III - LES OBLIGATIONS DE PARLER ET D'AGIR PREVUES PAR LA LOI
1. Les obligations légales s'imposant à tous
2. Les obligations s'imposant spécifiquement aux fonctionnaires
Da manière générale, la loi impose à chacun de ne pas se taire et d'agir face à un certain nombre de situations :
1. Les obligations légales s'imposant à tous
1.1 Le Code pénal fait obligation, "à quiconque", c'est-à-dire à toute personne, ayant connaissance d'un crime dont il est "encore possible de prévenir ou de limiter les effets" ou dont les auteurs sont susceptibles d'en commettre de nouveaux qui pourraient être empêchés, d'en informer les autorités judiciaires.
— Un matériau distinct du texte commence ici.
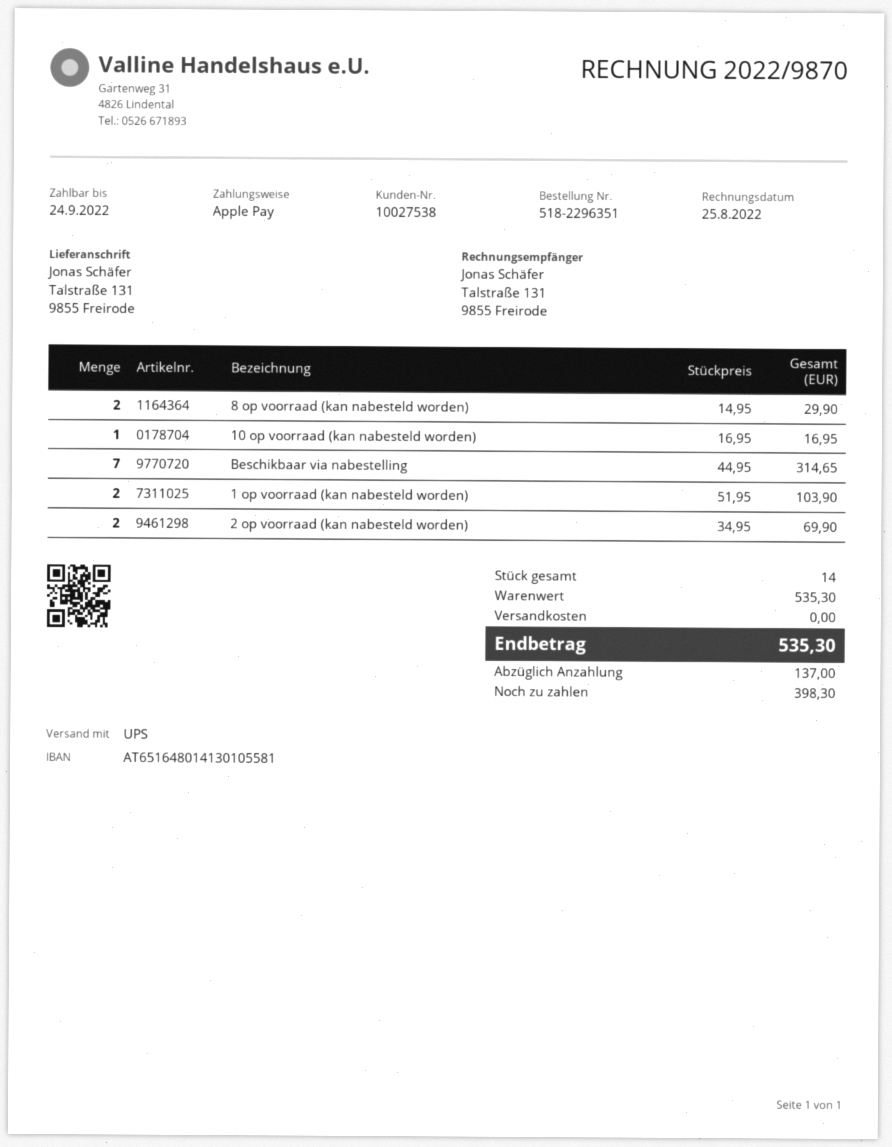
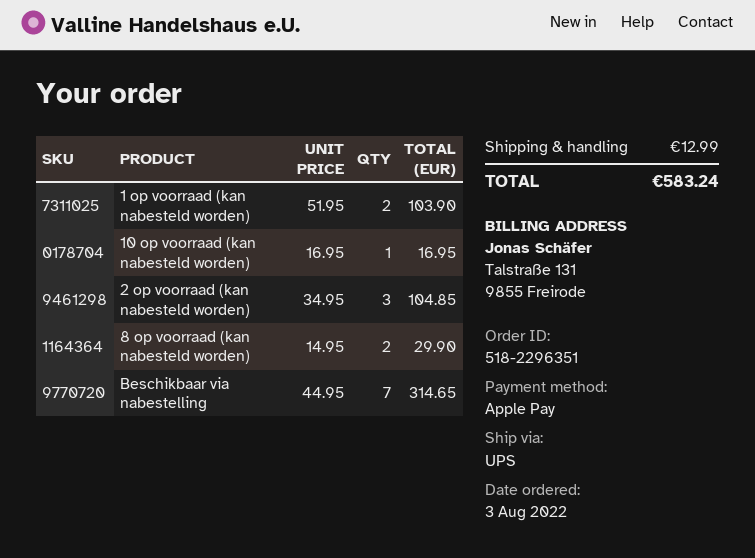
2 op voorraad (kan nabesteld worden): 2 x 34.95 = 69.90 -> 3 x 34.95 = 104.85
shipping: 0.00 -> 12.99
total: 535.30 -> 583.24

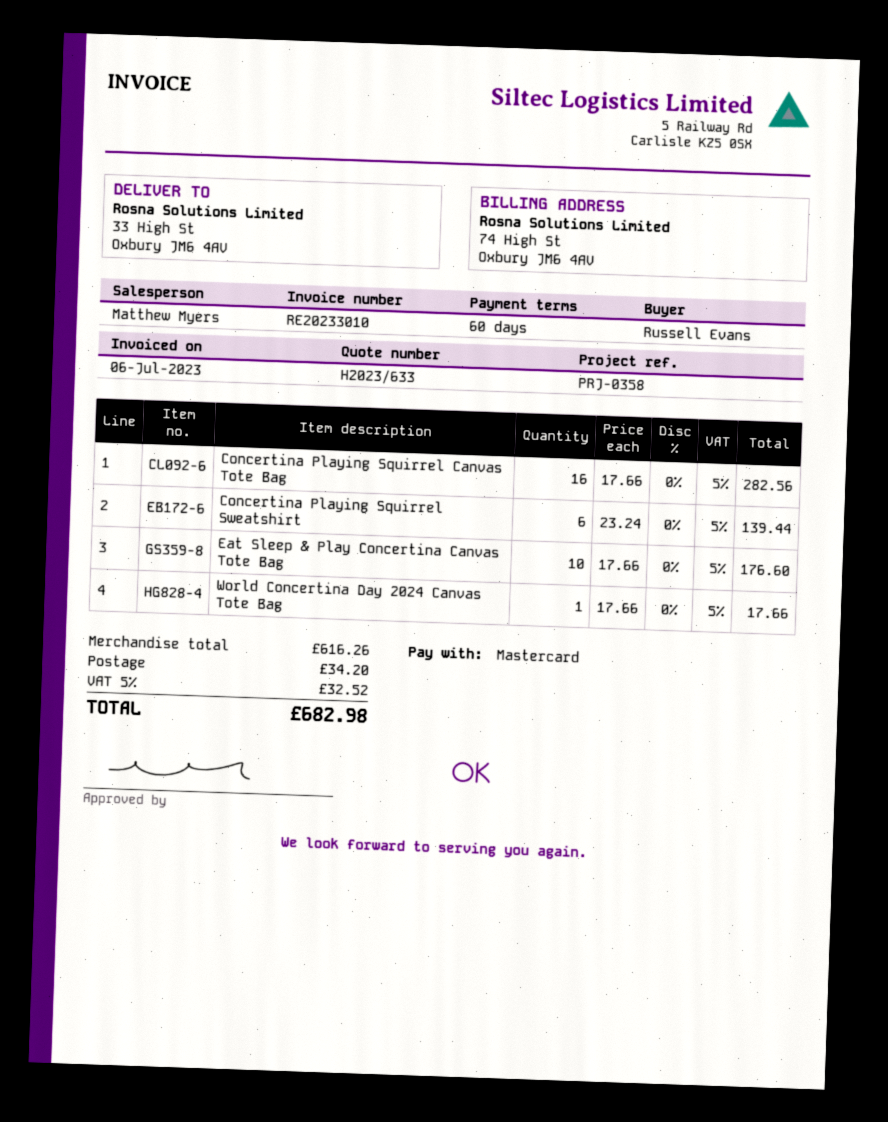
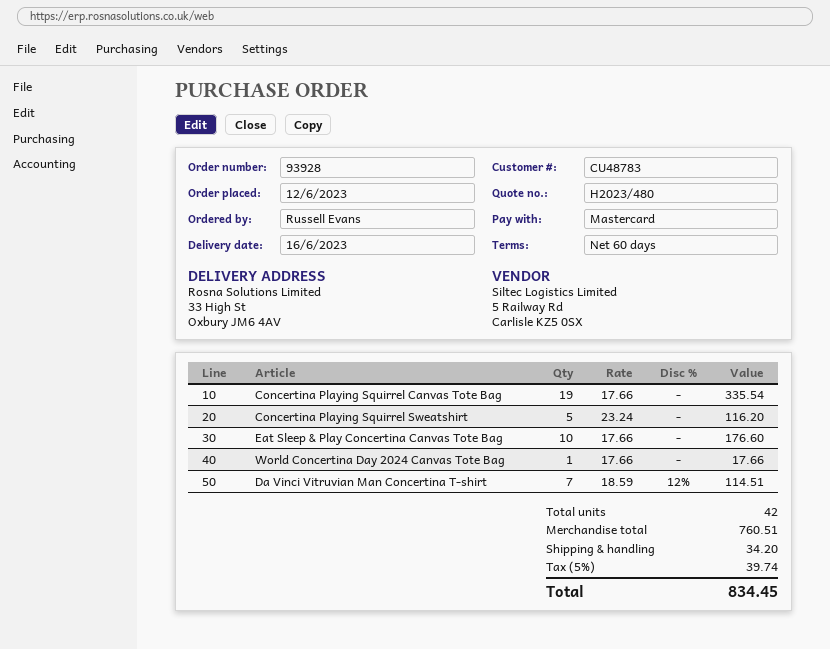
quote number: H2023/633 -> H2023/480
Concertina Playing Squirrel Canvas Tote Bag: 16 x 17.66 = 282.56 -> 19 x 17.66 = 335.54
Concertina Playing Squirrel Sweatshirt: 6 x 23.24 = 139.44 -> 5 x 23.24 = 116.20
Da Vinci Vitruvian Man Concertina T-shirt: none -> 7 x 18.59 - 12% = 114.51
subtotal: 616.26 -> 760.51
tax: 5% = 32.52 -> 5% = 39.74
total: 682.98 -> 834.45

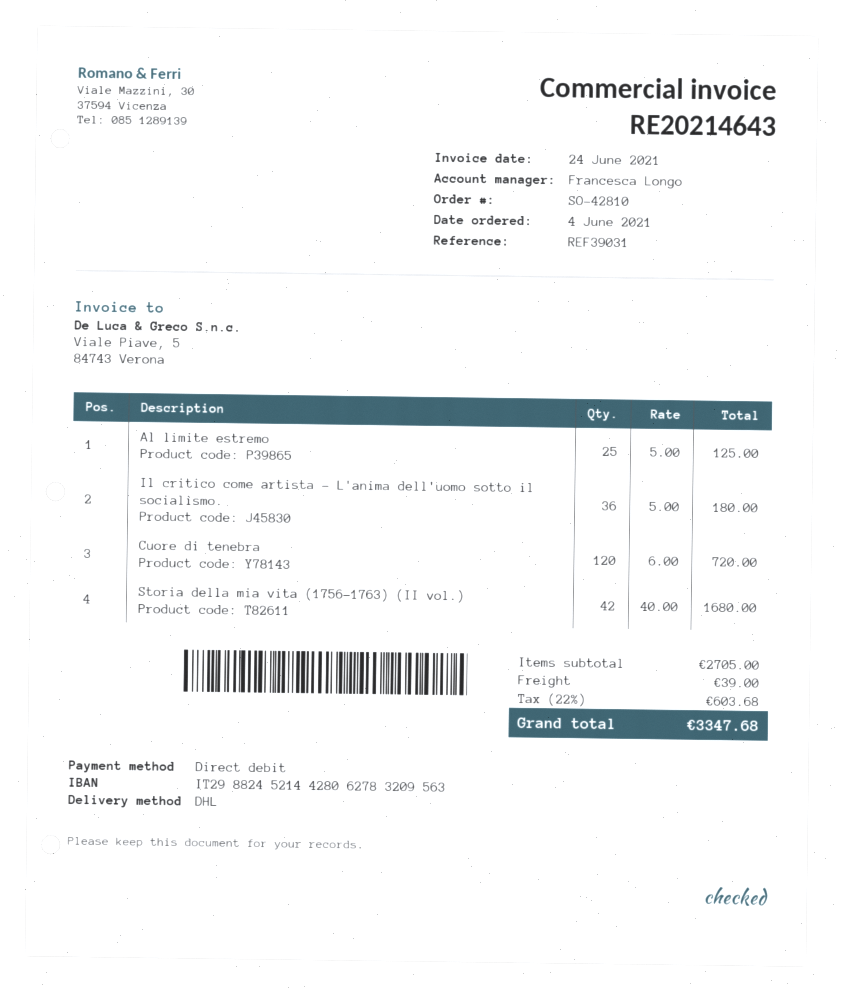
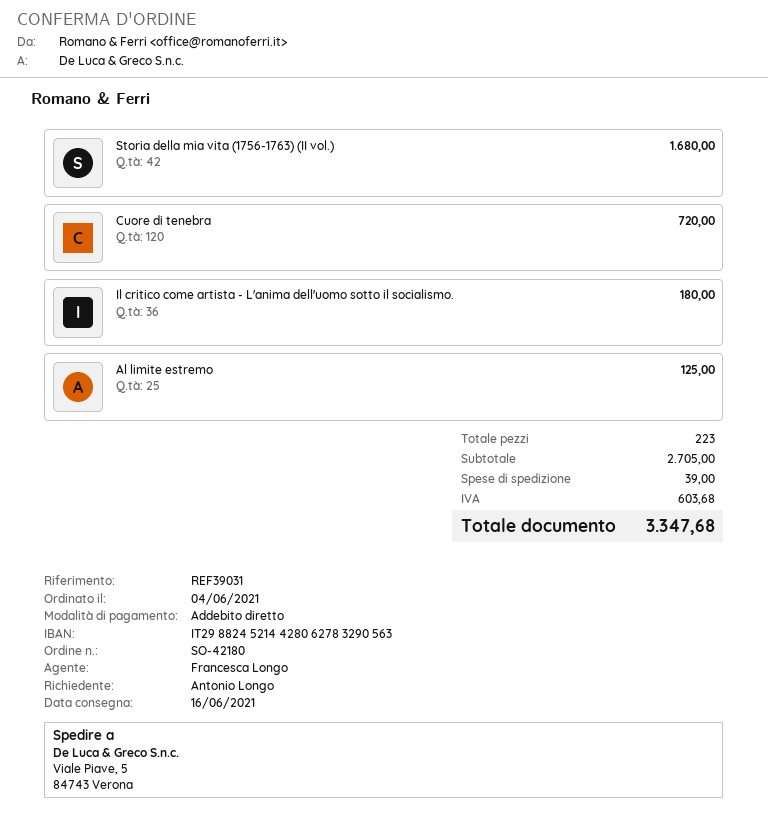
order number: SO-42810 -> SO-42180
bank account: IT2988245214428062783209563 -> IT2988245214428062783290563

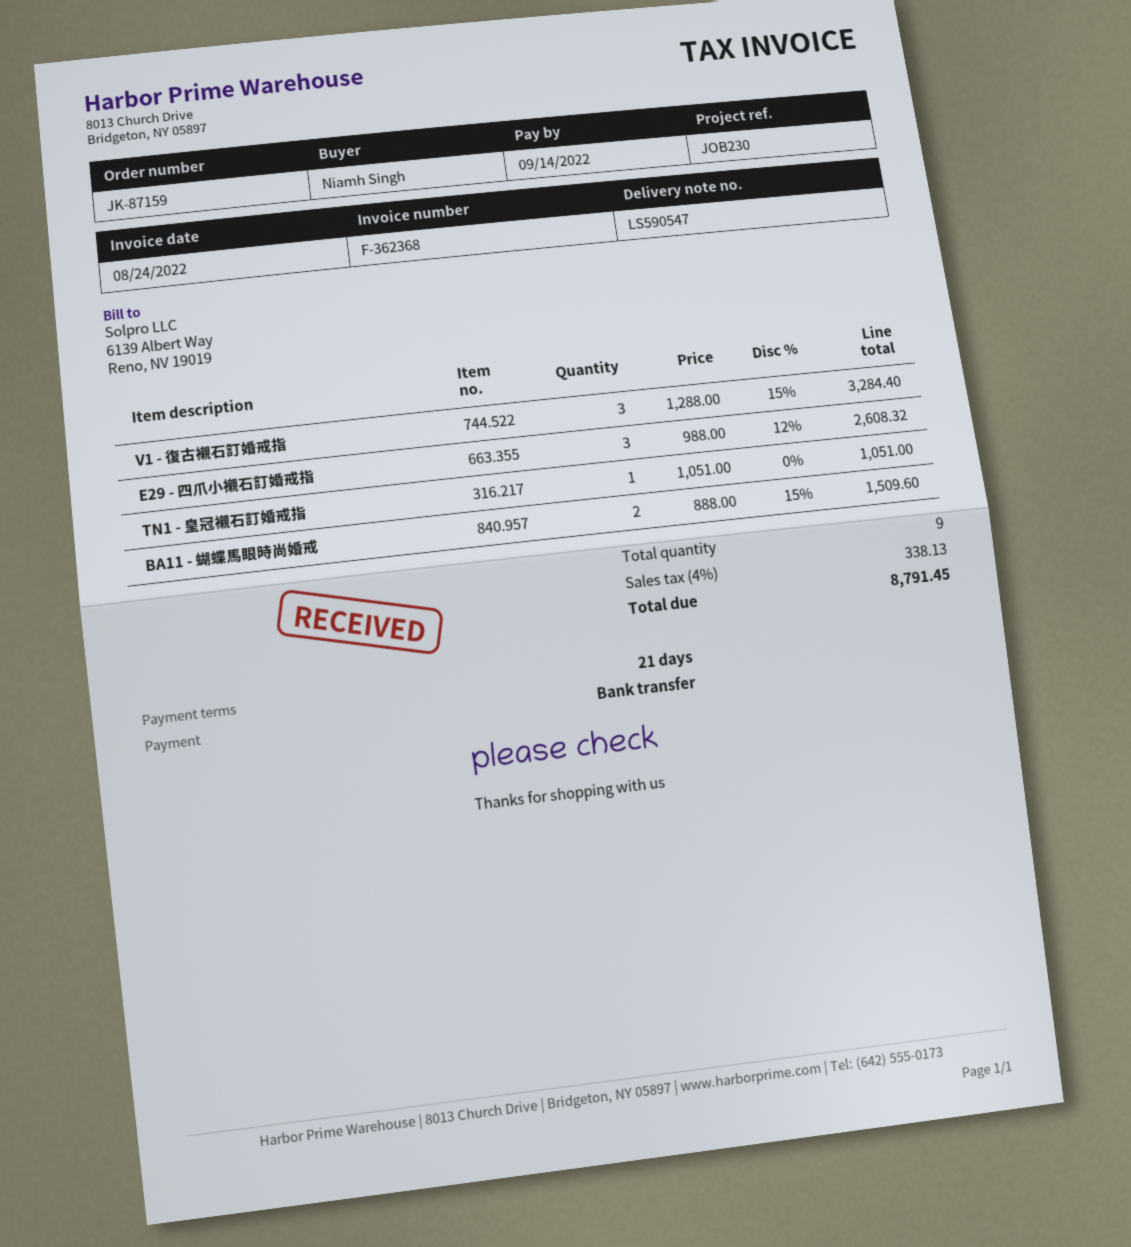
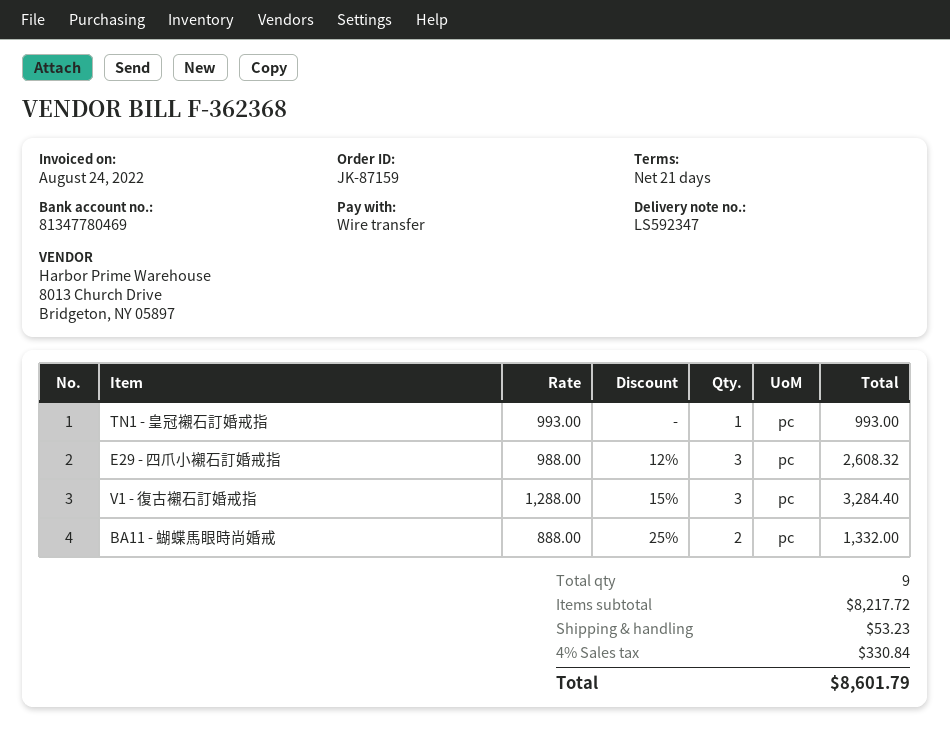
delivery note number: LS590547 -> LS592347
TN1 - 皇冠襯石訂婚戒指: 1 x 1051.00 = 1051.00 -> 1 x 993.00 = 993.00
BA11 - 蝴蝶馬眼時尚婚戒: 2 x 888.00 - 15% = 1509.60 -> 2 x 888.00 - 25% = 1332.00
shipping: none -> 53.23
tax: 4% = 338.13 -> 4% = 330.84
total: 8791.45 -> 8601.79

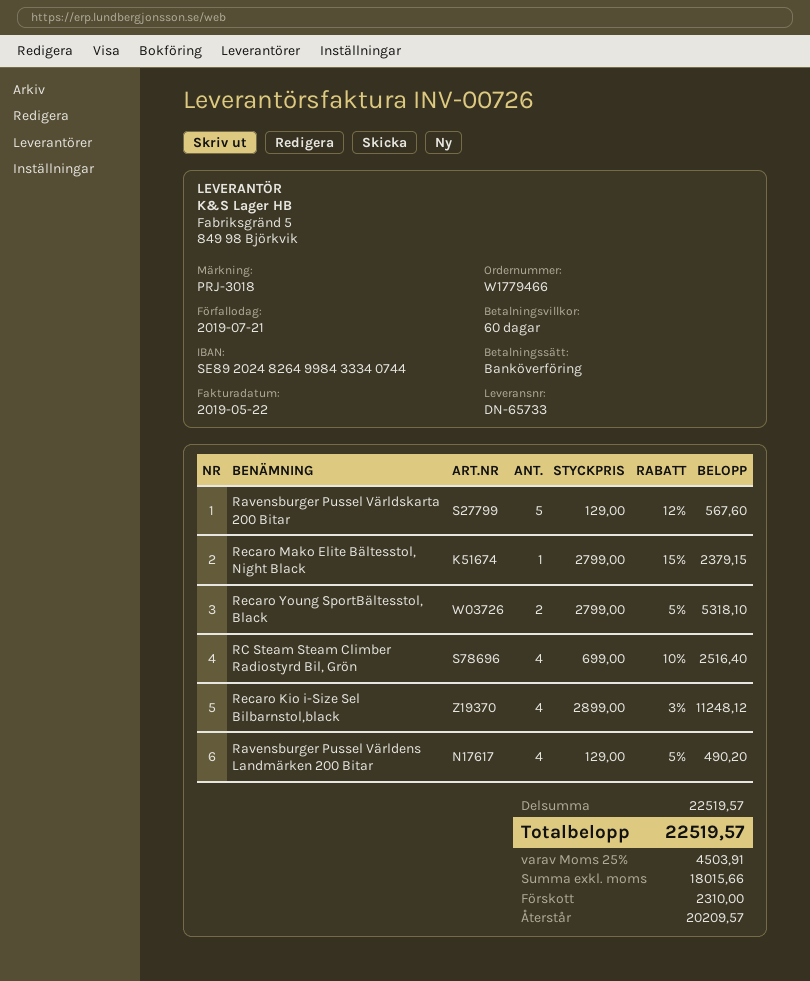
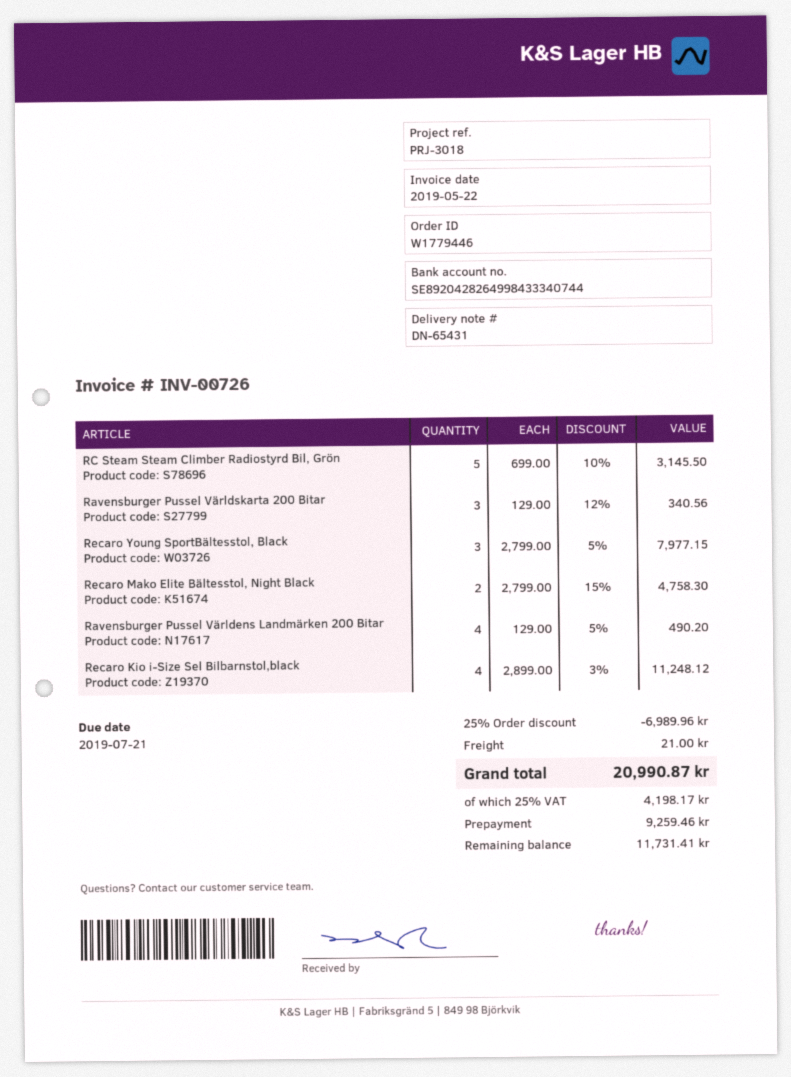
order number: W1779466 -> W1779446
delivery note number: DN-65733 -> DN-65431
bank account: SE8920248264998433340744 -> SE8920428264998433340744
Ravensburger Pussel Världskarta 200 Bitar: 5 x 129.00 - 12% = 567.60 -> 3 x 129.00 - 12% = 340.56
Recaro Mako Elite Bältesstol, Night Black: 1 x 2799.00 - 15% = 2379.15 -> 2 x 2799.00 - 15% = 4758.30
Recaro Young SportBältesstol, Black: 2 x 2799.00 - 5% = 5318.10 -> 3 x 2799.00 - 5% = 7977.15
RC Steam Steam Climber Radiostyrd Bil, Grön: 4 x 699.00 - 10% = 2516.40 -> 5 x 699.00 - 10% = 3145.50
discount: none -> 25% = 6989.96
shipping: none -> 21.00
tax: 25% = 4503.91 -> 25% = 4198.17
total: 22519.57 -> 20990.87
deposit: 2310.00 -> 9259.46
balance: 20209.57 -> 11731.41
Le non-respect de cette obligation légale fait encourir une peine de trois ans d'emprisonnement et de 300 000 F d'amende.
1.2 Il appartient également à toute personne ayant eu connaissance de mauvais traitements ou de privations infligés à un mineur de 15 ans ou à une personne particulièrement vulnérable, en raison de son âge, d'une maladie, d'une infirmité, d'une déficience physique ou psychique ou d'un état de grossesse, d'en informer les autorités judiciaires ou administratives, sous peine d'encourir une peine de trois ans d'emprisonnement et de 300 000 F d'amende.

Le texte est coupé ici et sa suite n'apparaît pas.